A number of Utah industries who, over the years, have enjoyed special tax exemptions are also at risk. For Gov. Mike Leavitt says he's going to look to some of these exemptions to find upwards of $15 million a year to build schools - thus avoiding a property-tax increase on all Utahns.Leavitt wanted no tax exemptions taken away Wednesday. Rather, over the next four years, Leavitt and legislators will study a certain number of exemptions each year and repeal or modify those that "no longer serve the public interest," the governor says.

However, at least one senator wanted to take away a Geneva Steel exemption and Democrats wanted to firm up by Oct. 1 which exemptions would be taken away (see accompanying story on A2).

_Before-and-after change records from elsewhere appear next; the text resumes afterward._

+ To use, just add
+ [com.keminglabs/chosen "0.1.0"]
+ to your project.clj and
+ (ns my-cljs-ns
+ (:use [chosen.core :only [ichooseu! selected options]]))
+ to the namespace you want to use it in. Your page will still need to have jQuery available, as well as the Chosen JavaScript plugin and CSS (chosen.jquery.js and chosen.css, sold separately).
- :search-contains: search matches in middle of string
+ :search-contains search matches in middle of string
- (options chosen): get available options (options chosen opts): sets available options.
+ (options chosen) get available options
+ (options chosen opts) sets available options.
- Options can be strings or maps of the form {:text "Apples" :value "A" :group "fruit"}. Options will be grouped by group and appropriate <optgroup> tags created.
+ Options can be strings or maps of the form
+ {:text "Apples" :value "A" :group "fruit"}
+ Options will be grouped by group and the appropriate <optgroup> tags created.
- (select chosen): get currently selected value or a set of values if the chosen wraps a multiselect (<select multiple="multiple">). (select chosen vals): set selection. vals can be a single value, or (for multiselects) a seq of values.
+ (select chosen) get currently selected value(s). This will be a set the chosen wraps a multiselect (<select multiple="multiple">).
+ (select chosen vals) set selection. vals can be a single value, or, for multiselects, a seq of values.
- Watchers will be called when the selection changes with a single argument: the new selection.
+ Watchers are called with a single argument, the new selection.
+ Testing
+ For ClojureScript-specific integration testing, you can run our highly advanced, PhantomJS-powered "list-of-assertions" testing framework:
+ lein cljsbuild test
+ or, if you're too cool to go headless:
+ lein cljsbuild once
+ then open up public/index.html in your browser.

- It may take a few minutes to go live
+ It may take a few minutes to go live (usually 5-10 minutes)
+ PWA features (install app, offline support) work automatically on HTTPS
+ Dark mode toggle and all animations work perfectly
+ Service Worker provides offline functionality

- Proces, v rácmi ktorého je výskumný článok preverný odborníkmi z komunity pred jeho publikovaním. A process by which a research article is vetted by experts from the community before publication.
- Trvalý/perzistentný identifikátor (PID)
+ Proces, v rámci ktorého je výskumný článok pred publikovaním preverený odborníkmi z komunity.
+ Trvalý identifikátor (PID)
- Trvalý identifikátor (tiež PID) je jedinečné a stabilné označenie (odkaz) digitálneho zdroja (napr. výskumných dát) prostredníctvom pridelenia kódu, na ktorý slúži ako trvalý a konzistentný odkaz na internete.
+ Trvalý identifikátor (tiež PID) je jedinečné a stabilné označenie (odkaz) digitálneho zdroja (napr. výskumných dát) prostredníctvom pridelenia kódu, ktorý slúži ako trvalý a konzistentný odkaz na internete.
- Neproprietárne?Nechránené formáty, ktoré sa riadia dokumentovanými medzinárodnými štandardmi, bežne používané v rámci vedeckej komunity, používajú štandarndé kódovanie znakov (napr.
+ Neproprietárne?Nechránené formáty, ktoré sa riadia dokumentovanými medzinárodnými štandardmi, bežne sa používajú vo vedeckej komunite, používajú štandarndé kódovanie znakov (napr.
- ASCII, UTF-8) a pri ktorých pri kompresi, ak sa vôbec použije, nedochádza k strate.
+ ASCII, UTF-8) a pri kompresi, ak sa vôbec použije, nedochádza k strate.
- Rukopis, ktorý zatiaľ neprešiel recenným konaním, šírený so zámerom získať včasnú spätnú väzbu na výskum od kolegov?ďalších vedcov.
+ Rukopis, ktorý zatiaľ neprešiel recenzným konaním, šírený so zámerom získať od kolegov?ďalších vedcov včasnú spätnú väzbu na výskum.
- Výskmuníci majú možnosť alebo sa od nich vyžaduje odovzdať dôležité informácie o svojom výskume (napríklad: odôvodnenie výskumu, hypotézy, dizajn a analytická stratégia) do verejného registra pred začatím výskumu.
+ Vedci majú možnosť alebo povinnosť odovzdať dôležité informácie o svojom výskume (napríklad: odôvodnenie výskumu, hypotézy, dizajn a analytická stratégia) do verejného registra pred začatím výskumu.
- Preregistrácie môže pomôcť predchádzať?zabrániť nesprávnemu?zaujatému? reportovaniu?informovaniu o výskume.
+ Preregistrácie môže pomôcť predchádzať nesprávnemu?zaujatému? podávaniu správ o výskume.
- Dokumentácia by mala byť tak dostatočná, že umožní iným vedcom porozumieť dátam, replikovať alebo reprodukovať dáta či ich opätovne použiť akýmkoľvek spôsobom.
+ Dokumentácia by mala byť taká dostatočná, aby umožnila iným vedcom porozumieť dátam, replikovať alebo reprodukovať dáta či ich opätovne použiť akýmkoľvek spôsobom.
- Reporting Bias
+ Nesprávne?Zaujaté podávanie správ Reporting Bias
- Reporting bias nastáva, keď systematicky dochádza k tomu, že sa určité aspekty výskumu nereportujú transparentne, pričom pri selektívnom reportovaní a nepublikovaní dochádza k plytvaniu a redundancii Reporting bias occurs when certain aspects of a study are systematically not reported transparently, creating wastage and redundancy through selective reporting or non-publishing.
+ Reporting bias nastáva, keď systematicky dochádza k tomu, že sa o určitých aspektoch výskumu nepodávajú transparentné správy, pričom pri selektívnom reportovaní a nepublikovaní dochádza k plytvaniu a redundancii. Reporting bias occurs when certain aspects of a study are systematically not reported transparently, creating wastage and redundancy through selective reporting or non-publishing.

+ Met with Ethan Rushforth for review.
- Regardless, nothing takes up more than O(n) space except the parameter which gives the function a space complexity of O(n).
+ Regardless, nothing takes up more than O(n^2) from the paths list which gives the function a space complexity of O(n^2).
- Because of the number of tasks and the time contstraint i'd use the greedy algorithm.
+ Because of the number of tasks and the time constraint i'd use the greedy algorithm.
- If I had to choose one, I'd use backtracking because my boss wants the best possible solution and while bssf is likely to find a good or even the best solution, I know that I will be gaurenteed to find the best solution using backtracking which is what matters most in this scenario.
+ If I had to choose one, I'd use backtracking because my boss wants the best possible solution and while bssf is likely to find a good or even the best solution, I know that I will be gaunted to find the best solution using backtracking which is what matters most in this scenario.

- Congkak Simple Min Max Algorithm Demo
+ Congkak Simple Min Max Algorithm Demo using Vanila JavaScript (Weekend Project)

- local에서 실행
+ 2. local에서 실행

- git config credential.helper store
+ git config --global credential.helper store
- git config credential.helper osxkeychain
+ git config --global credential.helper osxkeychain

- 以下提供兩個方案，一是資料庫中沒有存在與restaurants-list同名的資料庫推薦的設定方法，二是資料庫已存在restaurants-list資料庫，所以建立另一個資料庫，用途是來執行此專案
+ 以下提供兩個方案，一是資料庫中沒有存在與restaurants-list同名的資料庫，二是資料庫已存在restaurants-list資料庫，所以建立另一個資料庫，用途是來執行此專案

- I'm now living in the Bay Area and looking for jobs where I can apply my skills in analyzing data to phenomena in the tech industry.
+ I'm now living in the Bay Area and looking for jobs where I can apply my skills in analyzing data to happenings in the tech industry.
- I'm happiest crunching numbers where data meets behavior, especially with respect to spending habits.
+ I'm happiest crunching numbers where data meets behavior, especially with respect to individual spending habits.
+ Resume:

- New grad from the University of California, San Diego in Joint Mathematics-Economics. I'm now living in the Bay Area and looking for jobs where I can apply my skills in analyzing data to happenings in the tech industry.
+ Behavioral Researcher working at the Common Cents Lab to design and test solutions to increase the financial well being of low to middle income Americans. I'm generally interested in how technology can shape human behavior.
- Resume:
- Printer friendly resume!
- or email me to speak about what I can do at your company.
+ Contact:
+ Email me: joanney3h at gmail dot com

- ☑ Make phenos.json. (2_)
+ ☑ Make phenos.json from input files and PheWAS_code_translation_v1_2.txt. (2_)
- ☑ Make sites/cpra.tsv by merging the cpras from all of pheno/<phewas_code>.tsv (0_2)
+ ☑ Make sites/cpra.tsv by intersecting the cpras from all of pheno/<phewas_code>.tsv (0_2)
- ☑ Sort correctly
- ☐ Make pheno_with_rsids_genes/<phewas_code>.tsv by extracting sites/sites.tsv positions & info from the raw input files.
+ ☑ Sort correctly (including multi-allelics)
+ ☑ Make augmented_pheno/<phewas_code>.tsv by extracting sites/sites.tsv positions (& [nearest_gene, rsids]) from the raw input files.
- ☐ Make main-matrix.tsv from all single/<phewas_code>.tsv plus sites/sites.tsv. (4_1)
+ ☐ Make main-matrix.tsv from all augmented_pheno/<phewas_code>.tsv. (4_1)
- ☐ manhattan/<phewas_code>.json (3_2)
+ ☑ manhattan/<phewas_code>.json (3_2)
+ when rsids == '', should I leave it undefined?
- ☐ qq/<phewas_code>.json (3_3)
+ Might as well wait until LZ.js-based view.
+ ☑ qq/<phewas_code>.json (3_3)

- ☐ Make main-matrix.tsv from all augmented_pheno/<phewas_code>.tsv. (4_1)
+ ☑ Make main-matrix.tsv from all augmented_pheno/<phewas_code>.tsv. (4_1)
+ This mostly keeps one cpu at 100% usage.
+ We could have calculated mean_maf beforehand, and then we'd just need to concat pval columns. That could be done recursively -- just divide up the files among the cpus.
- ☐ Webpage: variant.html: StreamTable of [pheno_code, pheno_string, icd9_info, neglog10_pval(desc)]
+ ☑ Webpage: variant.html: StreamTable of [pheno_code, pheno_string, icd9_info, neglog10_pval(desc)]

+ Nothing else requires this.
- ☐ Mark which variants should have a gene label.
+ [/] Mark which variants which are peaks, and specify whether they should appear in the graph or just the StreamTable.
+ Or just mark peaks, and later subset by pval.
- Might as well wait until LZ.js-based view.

Leavitt needs no tax-exemption money in fiscal 1994 - the budget that runs from July 1 of this year to June 30, 1994. But he needs $5 million in fiscal 1995, with up to $14 million in the following years.

And there's the rub. Where is he going to get it? Leavitt won't say now which tax exemptions catch his eye (see chart). No one wants to give up his exemptions, and some carry big political sticks - like a lot of Utah voters.

But it is safe to say, his aides add, that the exemptions found on this year's and next year's lists are prime targets. After all, if he needs $5 million next year, it makes no sense to put a likely source for it on fiscal 1996. It does him no good that far away.

One of the items on this year's study list is $9.7 million given to manufacturers who don't pay the 61/4 percent sales tax on the purchase of equipment that expands their work capacity. Also on this year's list is a $5.4 million exemption in coin-operated laundry and car washes.

On next year's study list are three big agricultural exemptions - insecticide sprays, farm equipment and seasonal (roadside) agricultural sales.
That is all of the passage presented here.